ACTIVITY | Reproduce the entries below exactly, but only from the line containing "text-decoration: none ->" to the line containing "text: 2.67 ->", inclusive.

AVAILABLE DATA |
##############################

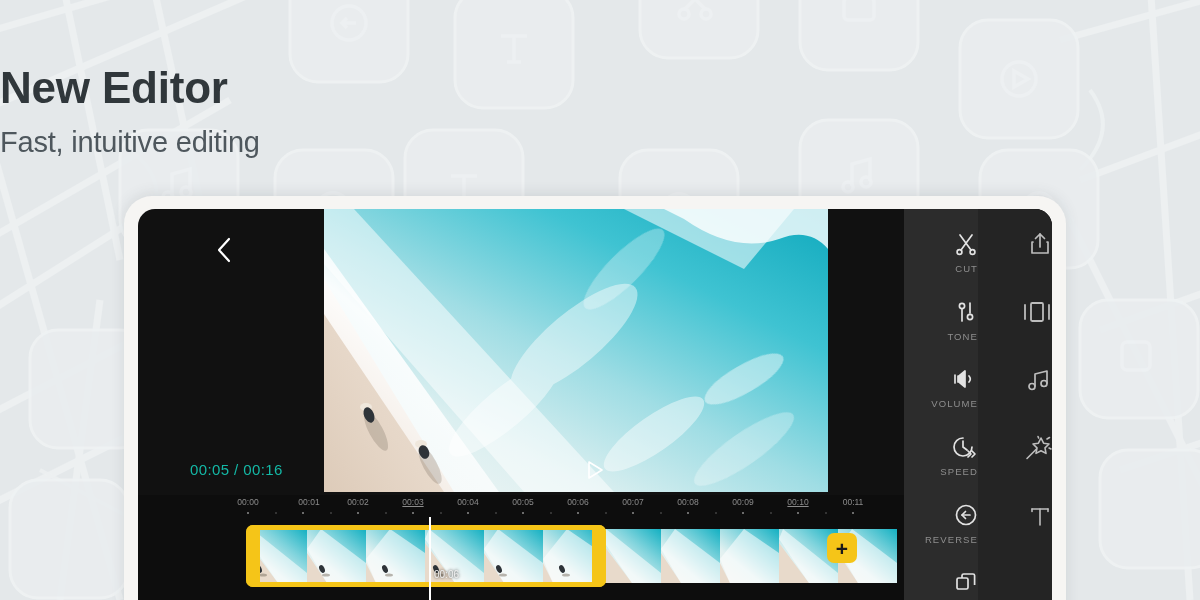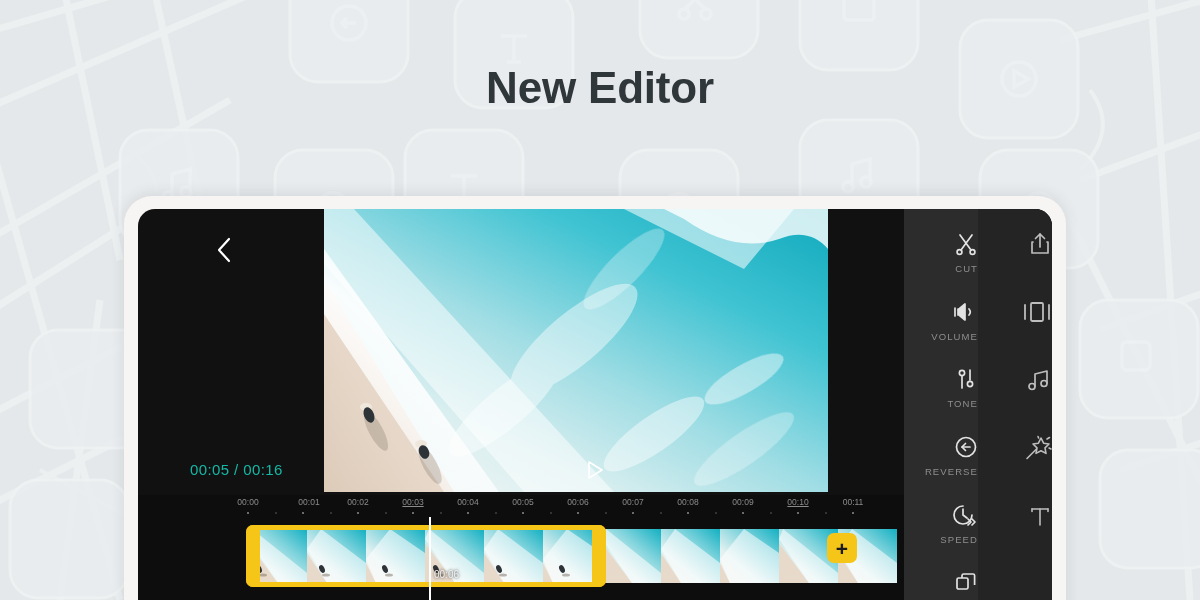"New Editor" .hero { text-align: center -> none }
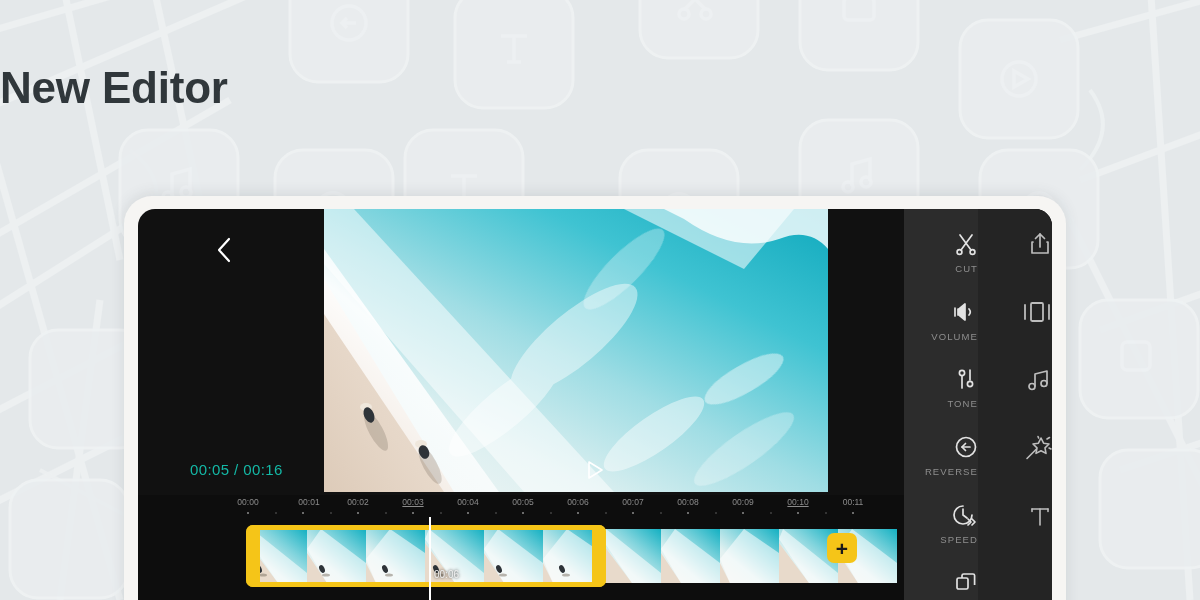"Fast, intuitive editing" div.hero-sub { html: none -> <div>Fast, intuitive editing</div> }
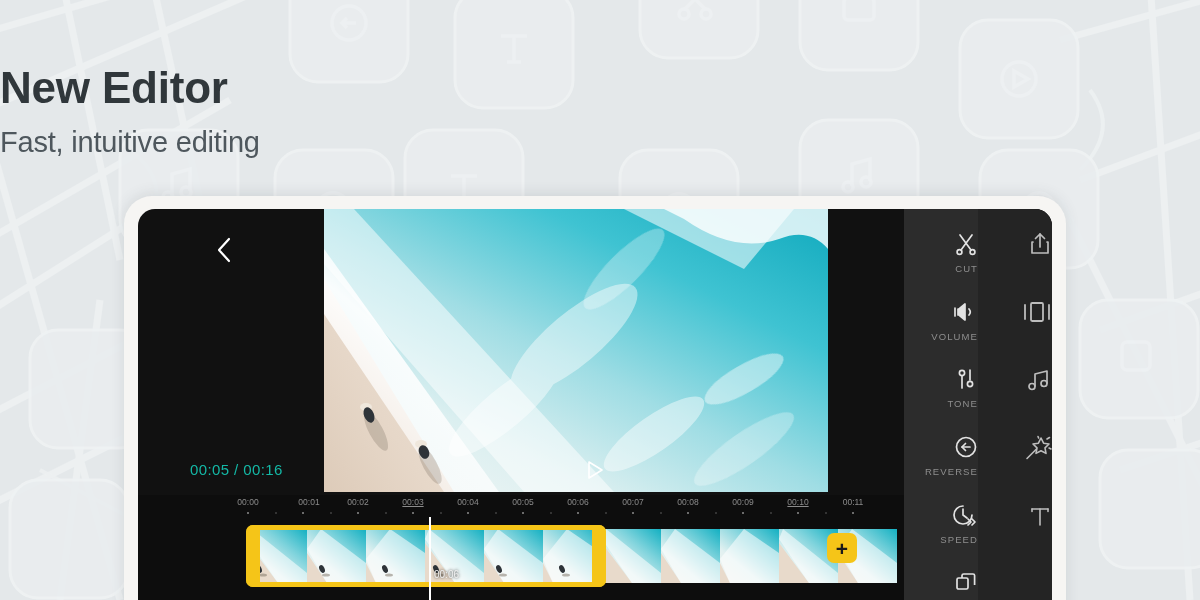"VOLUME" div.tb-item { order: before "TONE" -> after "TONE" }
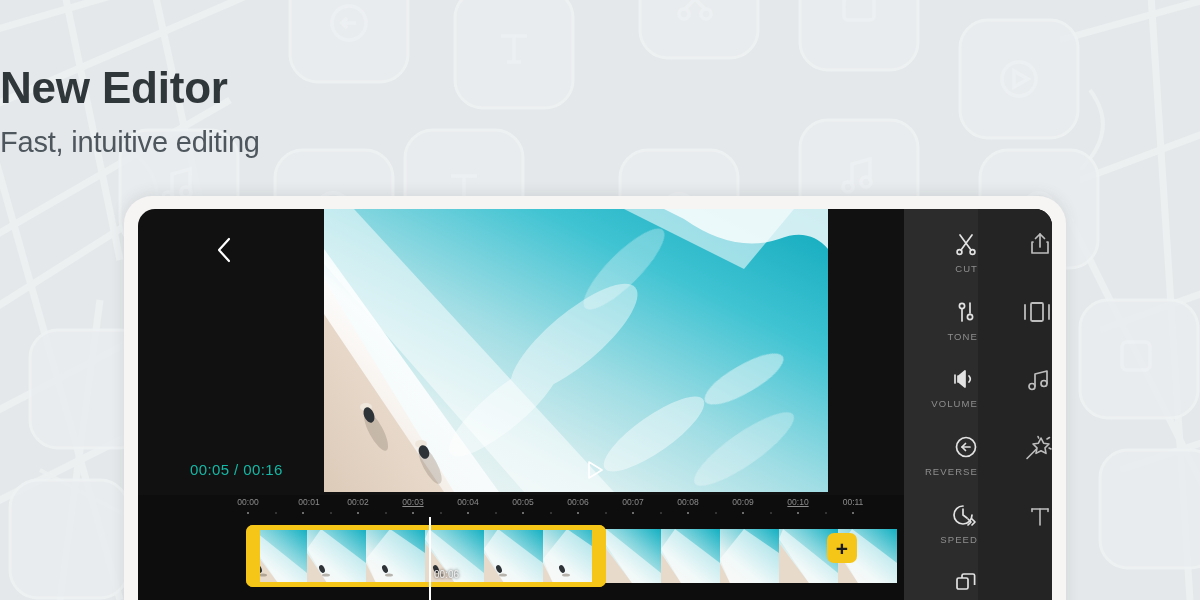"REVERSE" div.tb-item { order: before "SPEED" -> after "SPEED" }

##############################

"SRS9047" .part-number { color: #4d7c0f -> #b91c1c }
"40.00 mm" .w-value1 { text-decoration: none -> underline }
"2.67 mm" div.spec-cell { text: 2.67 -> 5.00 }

##############################

RESULT OF THIS EXERCISE |
"40.00 mm" .w-value1 { text-decoration: none -> underline }
"2.67 mm" div.spec-cell { text: 2.67 -> 5.00 }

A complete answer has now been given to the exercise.